Я убил-бы тебя. Сварил или сжёг заживо, заставил испытать максимум за шлагбаумом болевого порога, ты смеёшься – но я и на то неспособен. Смейся надо мной, издевайся – да, я просто возьму свою скрипку и отправлюсь в ночь, чтобы и дальше играть что навеет стон серой птицы под твоей тушей, что я смогу разобрать в кромешном шёпоте сквозь дырку замочной скважины, через крепкие стены и крепкие объятия делающие ужином и добычей книги, исторгнутые в родовых муках, замки построенные из сицилийского мрамора – сжигай мои чертежи, свари в извести моих сорванцов, – я буду петь на скрипке что скажет норд-вест, ютящийся в перьях, пересчитанных и сдобренных дрожащими, такими слабыми, восторженными поцелуями ничтожества, опоённых дымом от священных садов, спящих в кирпичной печи. Тебе никогда не увидеть их, к чёрту; ты – ничтожное, чужое, неистовое чудовище, чёрный двойник, плосконосый монстр, которым я так жаждал-бы стать чтобы ничего не чувствовать, оторвать от себя эти жуткие пелена и взять, просто и беспечно всё что я хочу, без рассужденья и отсылки к священным кущам и небесным наградам, я хотел-бы растоптать сам своё небо, в которое так свято влюблён, которое много больше для меня чем твоё «тепло» и «мягко», взятые вместе, которые всё – и делают меня перед вашим братом – мелкой, агрессивной собачкой, скулящей и ломкой, такой маняще-ломкой в суставах.

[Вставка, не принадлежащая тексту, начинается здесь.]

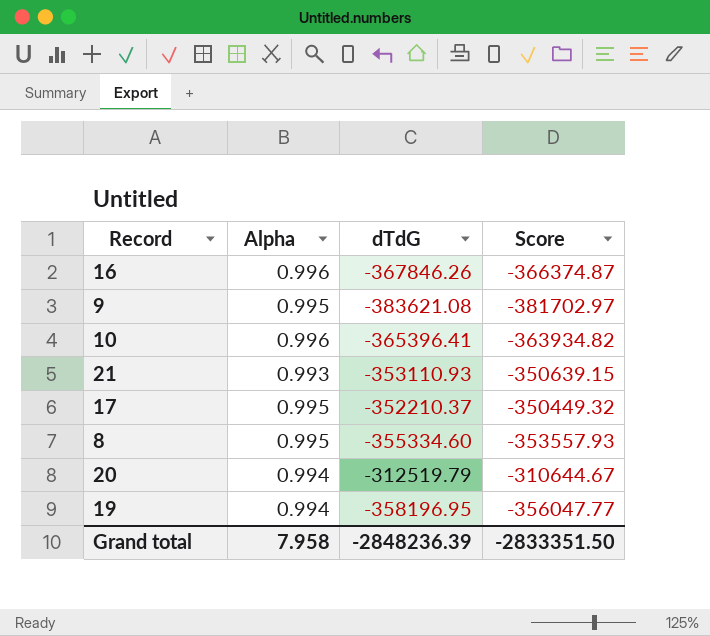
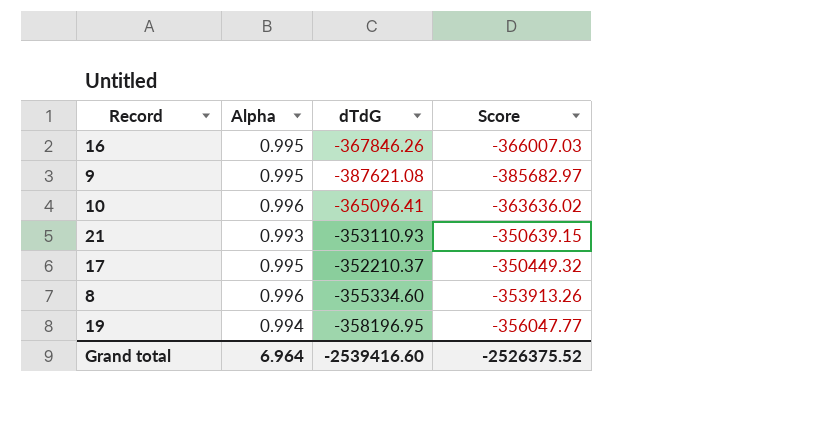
row 20: 0.994 | -312519.79 | -310644.67 -> none
16 | Alpha: 0.996 -> 0.995
16 | Score: -366374.87 -> -366007.03
9 | dTdG: -383621.08 -> -387621.08
9 | Score: -381702.97 -> -385682.97
10 | dTdG: -365396.41 -> -365096.41
10 | Score: -363934.82 -> -363636.02
8 | Alpha: 0.995 -> 0.996
8 | Score: -353557.93 -> -353913.26
Grand total | Alpha: 7.958 -> 6.964
Grand total | dTdG: -2848236.39 -> -2539416.60
Grand total | Score: -2833351.50 -> -2526375.52

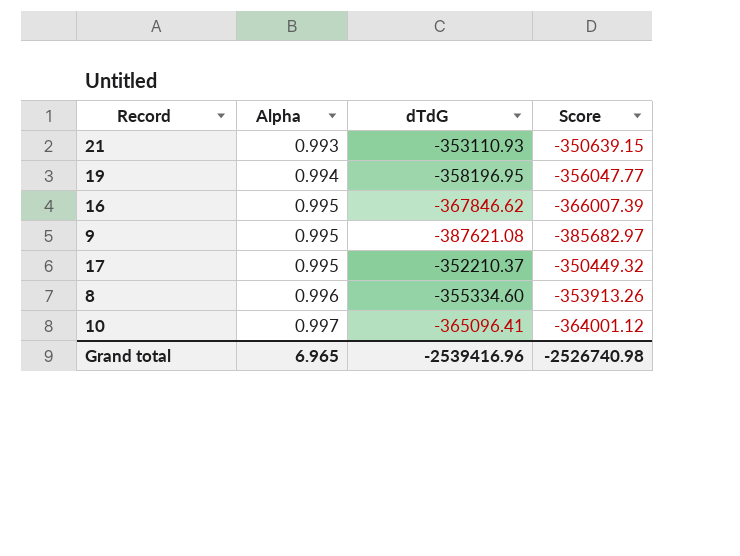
row order: none -> Alpha ascending
16 | dTdG: -367846.26 -> -367846.62
16 | Score: -366007.03 -> -366007.39
10 | Alpha: 0.996 -> 0.997
10 | Score: -363636.02 -> -364001.12
Grand total | Alpha: 6.964 -> 6.965
Grand total | dTdG: -2539416.60 -> -2539416.96
Grand total | Score: -2526375.52 -> -2526740.98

Я сам себя растоптал-бы, плюнув в это небо которое откопал на дне башни, пока бинтовал серые крылья; ты плюнул-бы без страха на всё что смог-бы пощупать, благо ты не сумеешь потрогать небес; этот страшный небосвод, тяжёлый как свинец своим звёздным небом и вкрадчивым голосом изнутри, а потому размажь, растопчи лучше меня, медленно и неспеша повыдергай по одному зубы, выдави глаза, которыми я дотянулся до самого солнца, ломай, ломай без пощады мір, который мы хранили тысячелетия и пылкого великолепия которого не выдержали, развенчай алтари, выруби сад, построй зоопарк и казарму!

Прощай, Торстен, могучий питбулль, красный как недра вулкана, победитель, Прометей, рабочий, наёмник, домна, убийца!